Start of Block
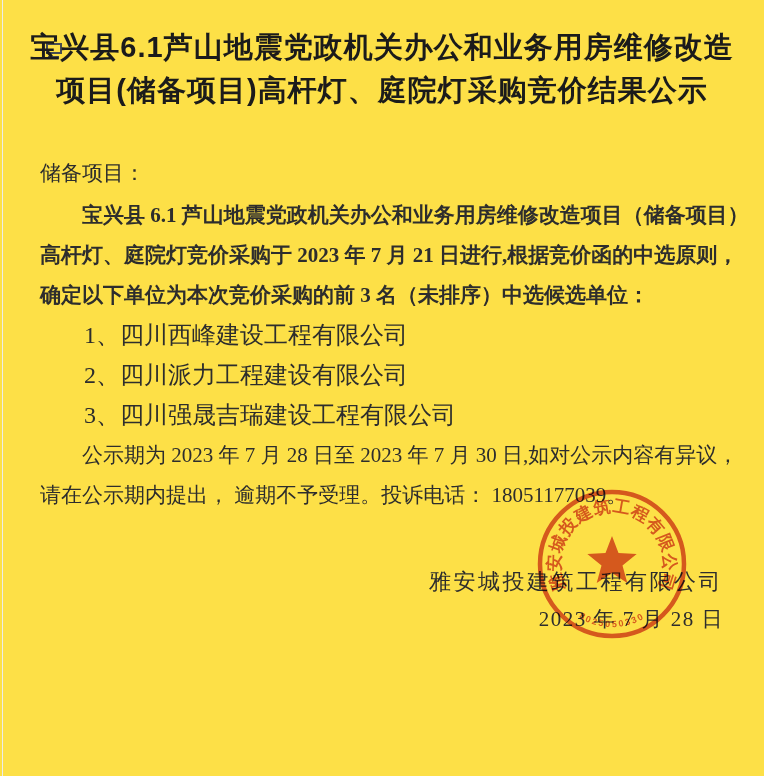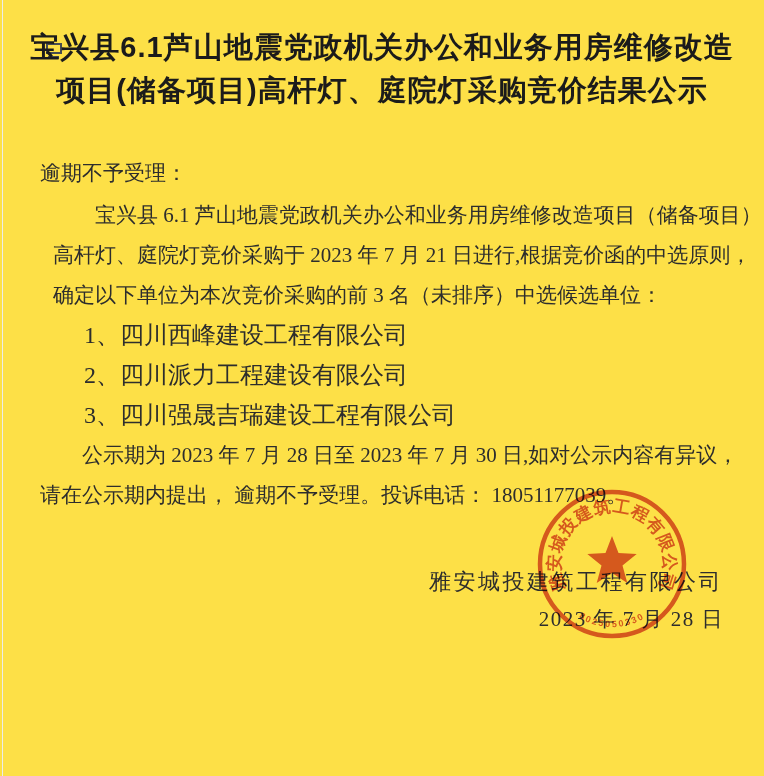--- a/index.html
+++ b/index.html
@@ -116,7 +116,7 @@
     <div class="title-line">项目(储备项目)高杆灯、庭院灯采购竞价结果公示</div>
   </h1>
 
-  <div class="salutation">逾期不予受理：</div>
+  <div class="salutation">储备项目：</div>
 
   <div class="intro-para">
     <div class="line indent">宝兴县 6.1 芦山地震党政机关办公和业务用房维修改造项目（储备项目）</div>

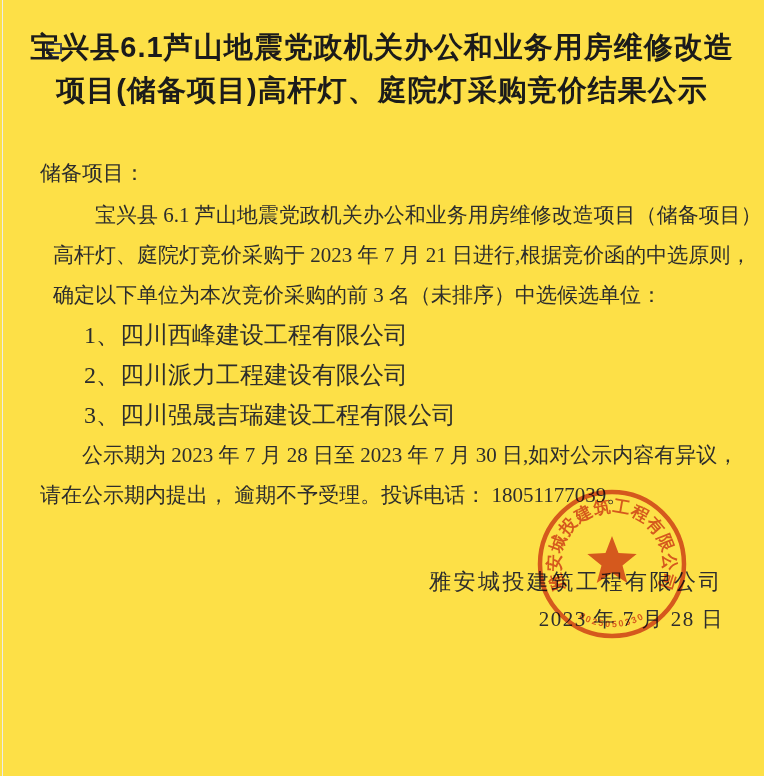--- a/index.html
+++ b/index.html
@@ -55,9 +55,10 @@
   }
   .intro-para {
     position: absolute;
-    top: 195px; left: 53px; right: 26px;
+    top: 195px; left: 40px; right: 26px;
     font-size: 21px;
     line-height: 40px;
+    font-weight: bold;
   }
   .closing-para {
     position: absolute;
End of Block
## ASSIGNED TASK
Retype each line above exactly. Leave the images out.

## RESULT OF THIS TASK
--- a/index.html
+++ b/index.html
@@ -116,7 +116,7 @@
     <div class="title-line">项目(储备项目)高杆灯、庭院灯采购竞价结果公示</div>
   </h1>
 
-  <div class="salutation">逾期不予受理：</div>
+  <div class="salutation">储备项目：</div>
 
   <div class="intro-para">
     <div class="line indent">宝兴县 6.1 芦山地震党政机关办公和业务用房维修改造项目（储备项目）</div>

--- a/index.html
+++ b/index.html
@@ -55,9 +55,10 @@
   }
   .intro-para {
     position: absolute;
-    top: 195px; left: 53px; right: 26px;
+    top: 195px; left: 40px; right: 26px;
     font-size: 21px;
     line-height: 40px;
+    font-weight: bold;
   }
   .closing-para {
     position: absolute;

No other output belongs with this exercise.